Scripts allow you to specify code to execute for specific events during a report run. This can be used to display something different than the actual value of a field, to perform custom summarization, and other tasks. Stonefield Query uses scripts for report linking to tell the Preview window when a subreport should be displayed and what to do when the user clicks a hyperlinked field. Writing scripts requires knowledge of the C#, Visual Basic .NET, or JScript .NET languages so it's intended for programmers only.

All the scripts for a report must be written in the same language; this language is specified in the Script Language report property.

To edit the scripts for a report, click the Scripts button () in the Report Designer toolbar.

The editor area shows the script code. This is a typical text editor but uses color coding to help with syntax. At the left edge is a strip to display line numbers. Small arrows appear to the right of the line numbers; clicking an arrow collapses or expands a code block.

The Control drop-down list in the toolbar lists the objects in the report. The Event drop-down list beside the Control list displays the events for the selected object. Choosing one from the list either creates a script to handle that event or moves the editor to that script if it already exists.

The Validate button in the toolbar examines the script code and displays any errors it finds as a red X in beside the line numbers at the left edge of the window. Hover your mouse pointer over the X to see the error message.

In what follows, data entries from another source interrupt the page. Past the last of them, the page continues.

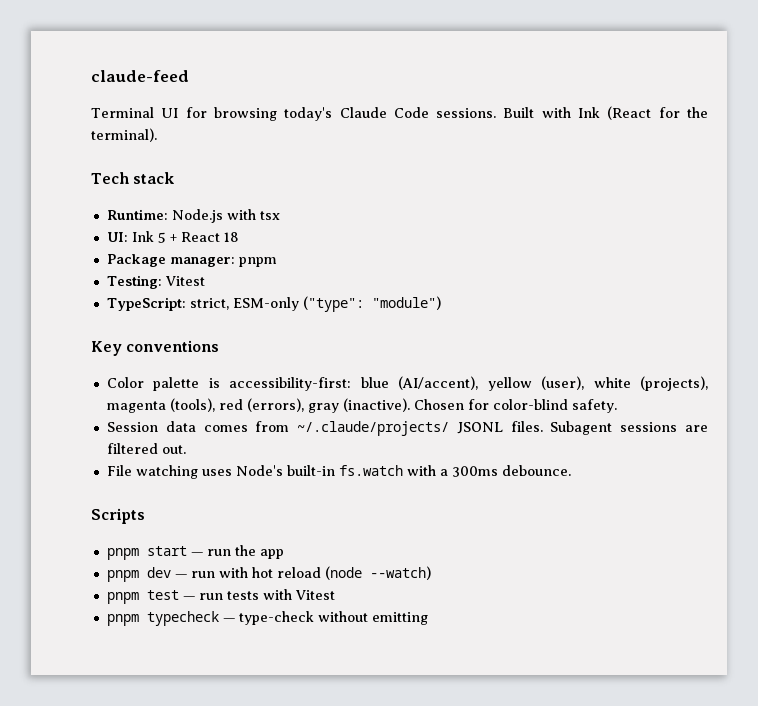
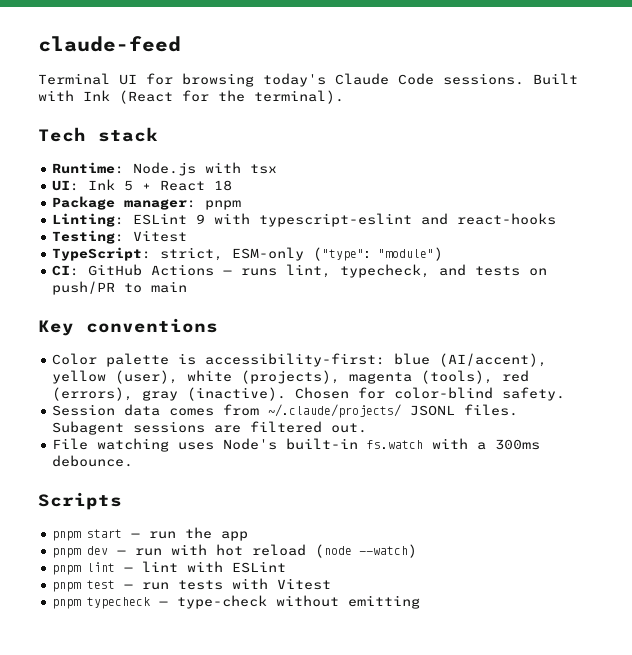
+ Linting: ESLint 9 with typescript-eslint and react-hooks
+ CI: GitHub Actions — runs lint, typecheck, and tests on push/PR to main
+ pnpm lint — lint with ESLint

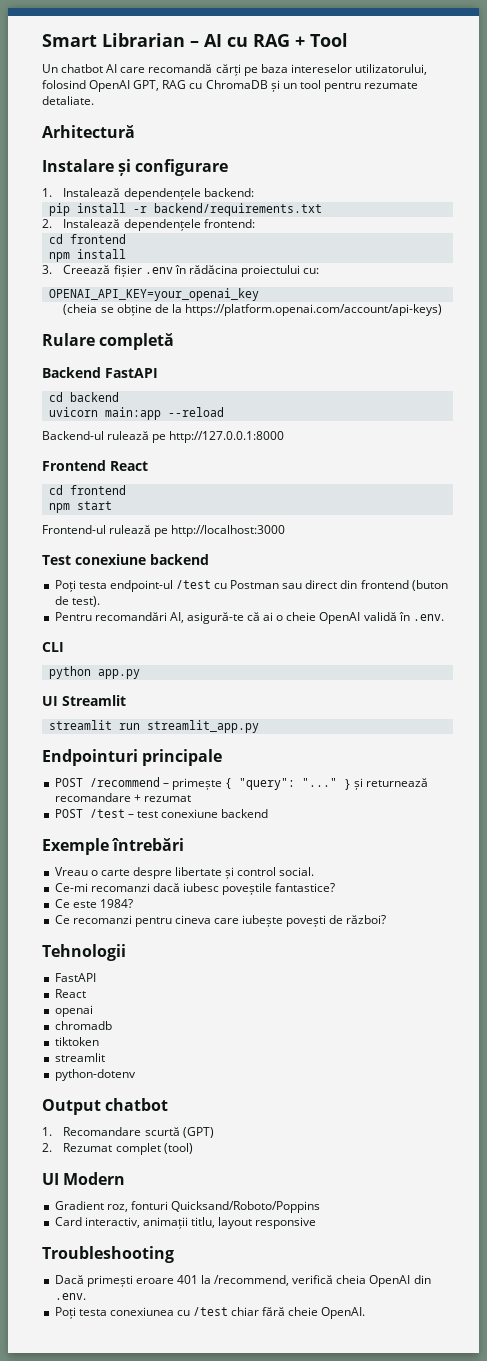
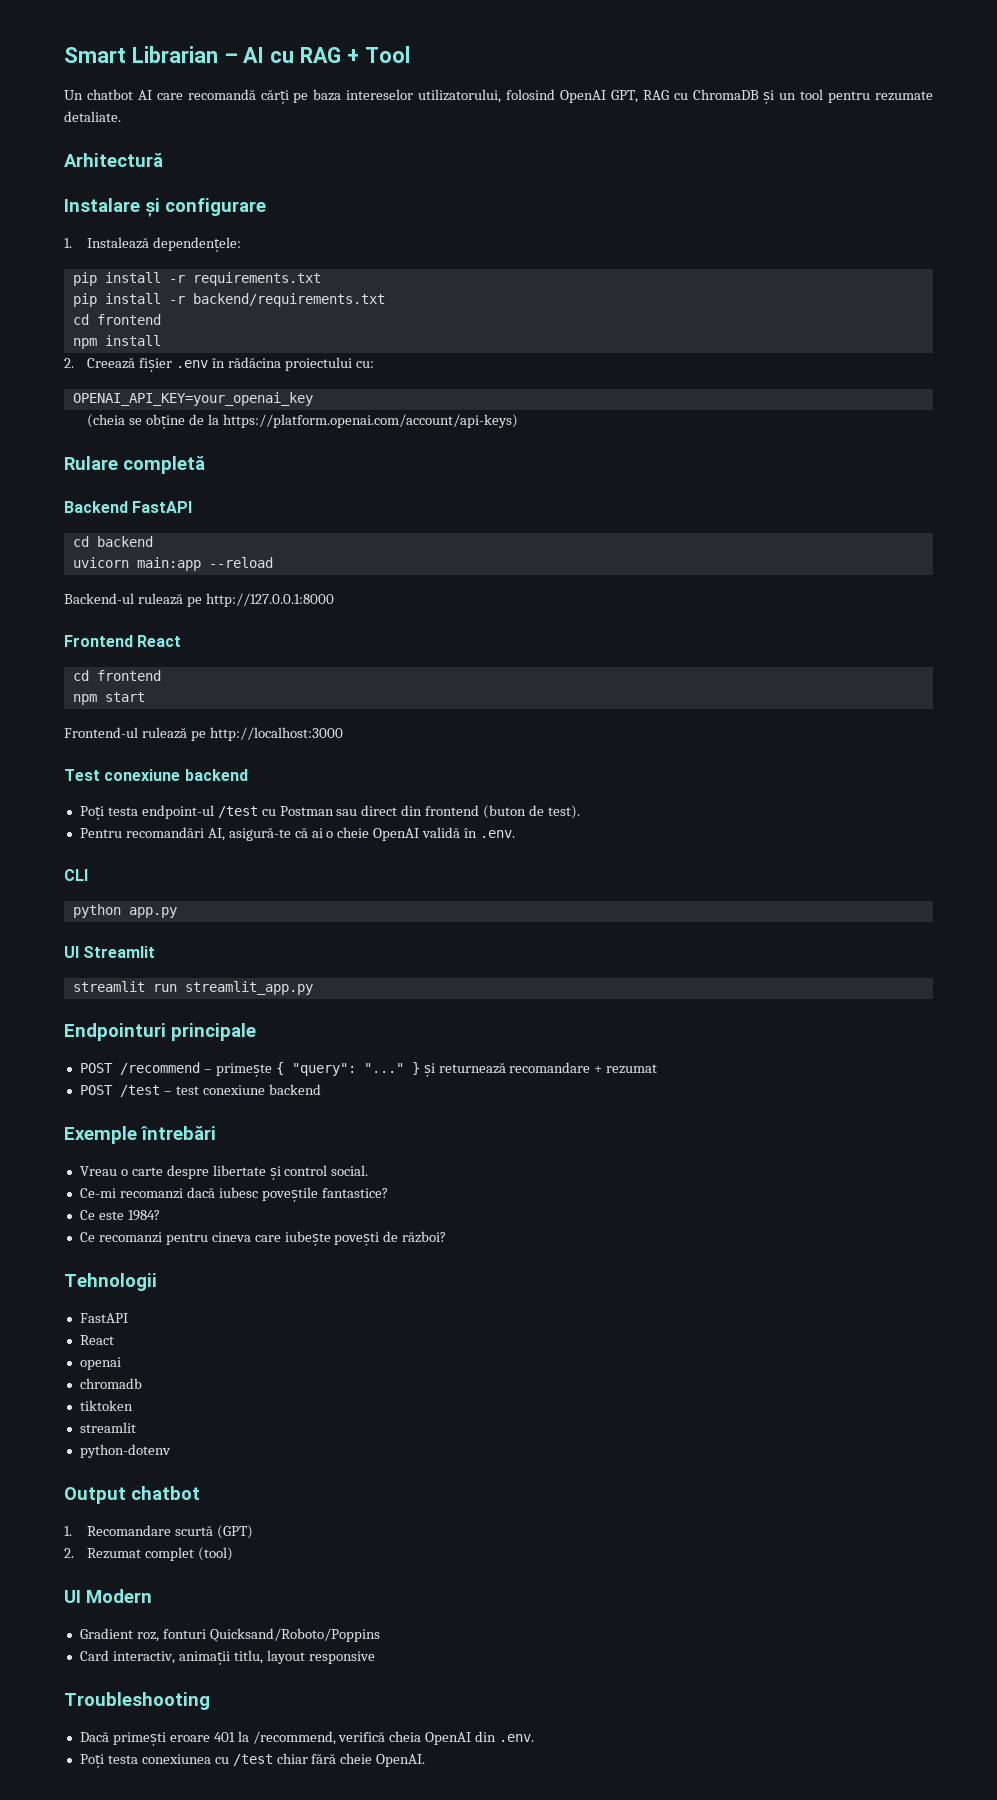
- 1. Instalează dependențele backend:
+ 1. Instalează dependențele:
+ pip install -r requirements.txt
- 2. Instalează dependențele frontend:
- 3. Creează fișier .env în rădăcina proiectului cu:
+ 2. Creează fișier .env în rădăcina proiectului cu:

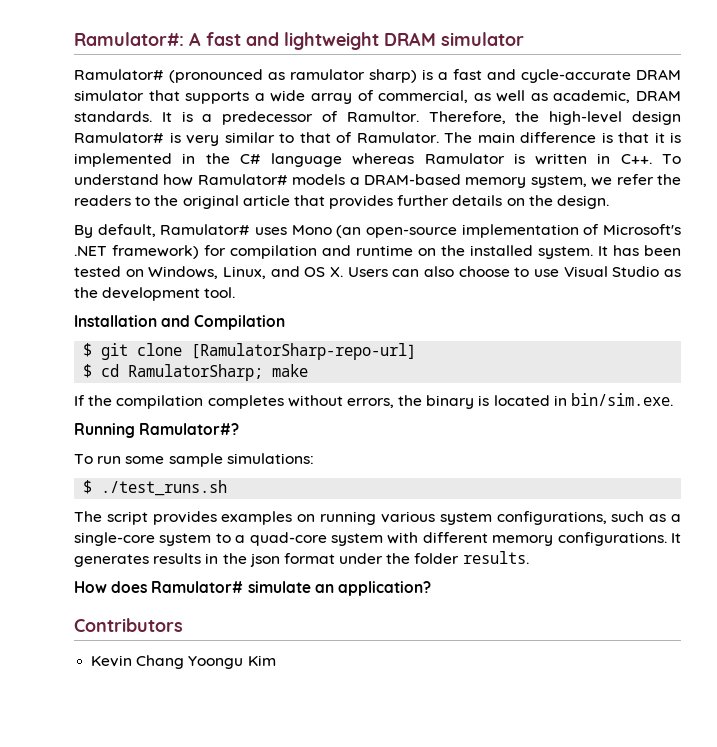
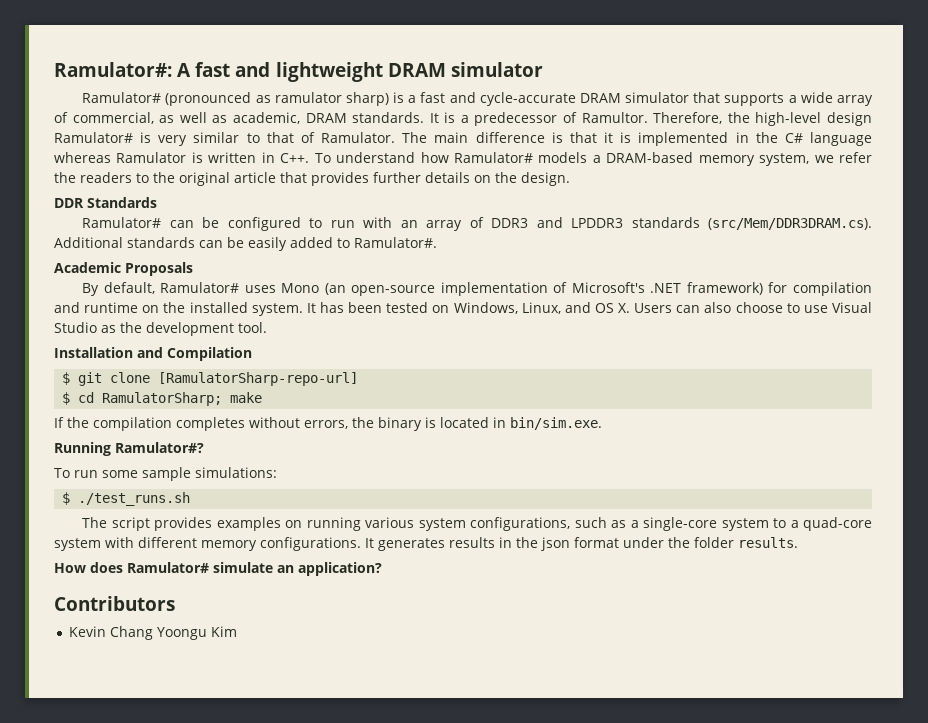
+ DDR Standards
+ Ramulator# can be configured to run with an array of DDR3 and LPDDR3 standards (src/Mem/DDR3DRAM.cs). Additional standards can be easily added to Ramulator#.
+ Academic Proposals

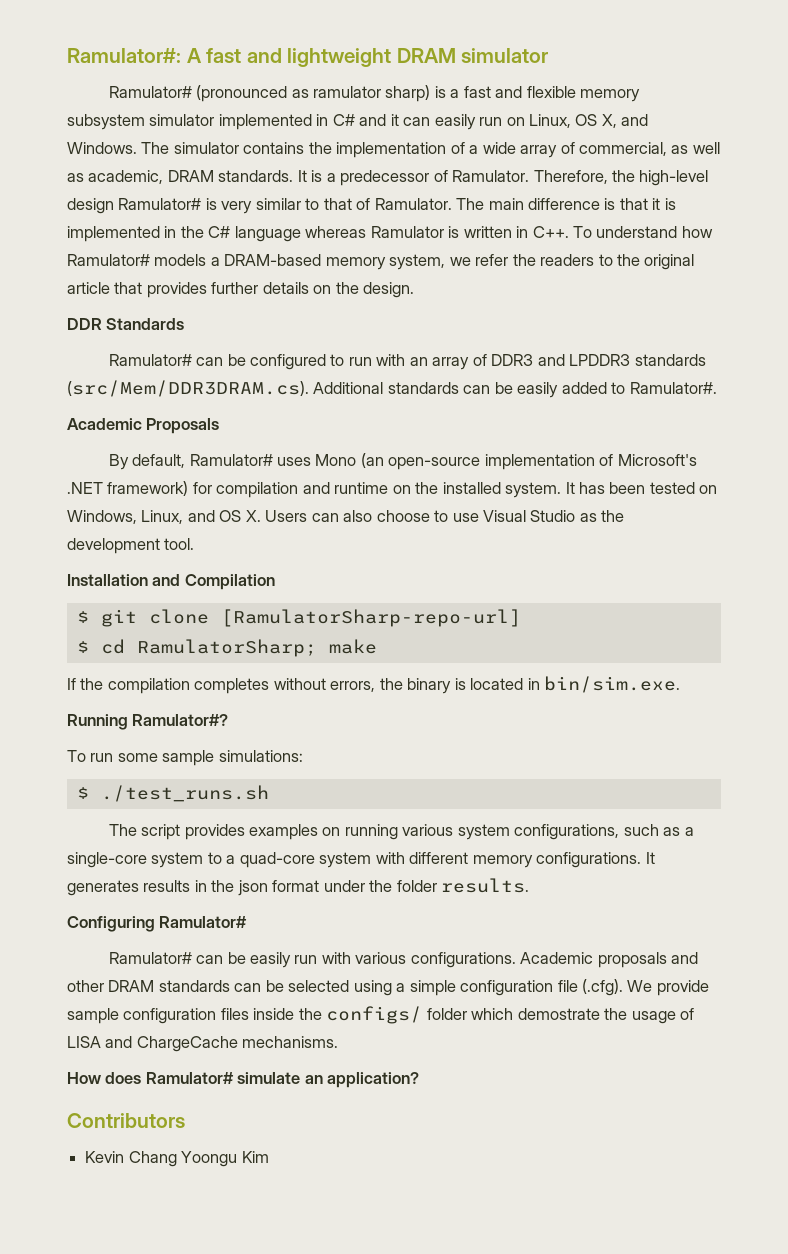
- Ramulator# (pronounced as ramulator sharp) is a fast and cycle-accurate DRAM simulator that supports a wide array of commercial, as well as academic, DRAM standards.
+ Ramulator# (pronounced as ramulator sharp) is a fast and flexible memory subsystem simulator implemented in C# and it can easily run on Linux, OS X, and Windows. The simulator contains the implementation of a wide array of commercial, as well as academic, DRAM standards.
- It is a predecessor of Ramultor.
+ It is a predecessor of Ramulator.
+ Configuring Ramulator#
+ Ramulator# can be easily run with various configurations. Academic proposals and other DRAM standards can be selected using a simple configuration file (.cfg). We provide sample configuration files inside the configs/ folder which demostrate the usage of LISA and ChargeCache mechanisms.

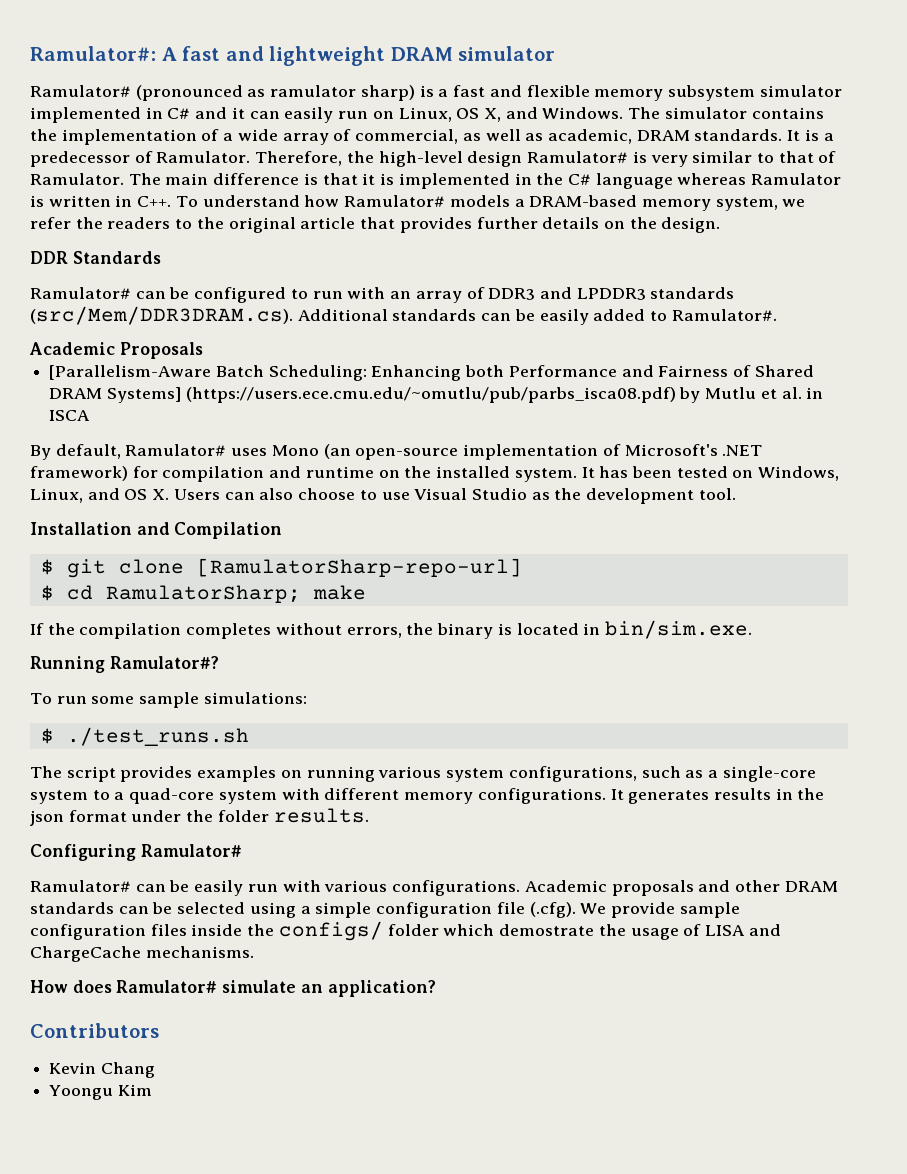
+ [Parallelism-Aware Batch Scheduling: Enhancing both Performance and Fairness of Shared DRAM Systems] (https://users.ece.cmu.edu/~omutlu/pub/parbs_isca08.pdf) by Mutlu et al. in ISCA
- Kevin Chang Yoongu Kim
+ Kevin Chang
+ Yoongu Kim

The scripts for a report are organized like a typical .NET class but without the "class" definition. There may be using statements, fields, properties, and methods. Event handler methods are usually named ObjectName_Event, where ObjectName is the name of the object and Event is the event being handled for that object.

If you created a script by selecting an event name from the list at the top, the script is automatically associated with that event for the object. However, you can also do that manually by expanding the Scripts property for an object and choosing the desired handler from the drop-down list for a specific event.

Here's an example where a script is useful: custom summarization. Suppose you want to show the total number of boxes of product units on order, where there are 15 items per box. Add a label to a group footer band of the report and set its data binding to the field containing the units on order. In the Properties Panel, set the Function sub-property of its Summary property to "Custom," the Format String sub-property to "Total boxes: {0}," and the Running sub-property to "Group." Expand the label's Script property and click "..." for the Summary Reset, Summary Row Changed, and Summary Get Result events to create script code for them. Use code like the following for these scripts:

// Declare a summary and a box. 
double totalUnits = 0;
double box = 15;

private void xrLabel1_SummaryReset(object sender,
    EventArgs e) {
    // Reset the result each time a group is printed. 
    totalUnits = 0;
}

private void xrLabel1_SummaryRowChanged(object sender, 
    EventArgs e) {
    // Calculate a summary. 
    totalUnits += Convert.ToDouble(
        GetCurrentColumnValue("UnitsOnOrder"));
}

private void xrLabel1_SummaryGetResult(object sender,
    SummaryGetResultEventArgs e) {
    // Round the result, so that a pack will be taken
    // into account even if it contains only one unit. 
    e.Result = Math.Ceiling(totalUnits / box);
    e.Handled = true;
}

The SummaryReset method resets the total number of units to 0 when a group breaks. SummaryRowChanged fires on every record, so it adds the current value of the UnitsOnOrder field to the total. SummaryGetResult is called when the summary value is needed (that is, when the label is about to be printed); it calculates the number of boxes by dividing the total number of units by the units per box.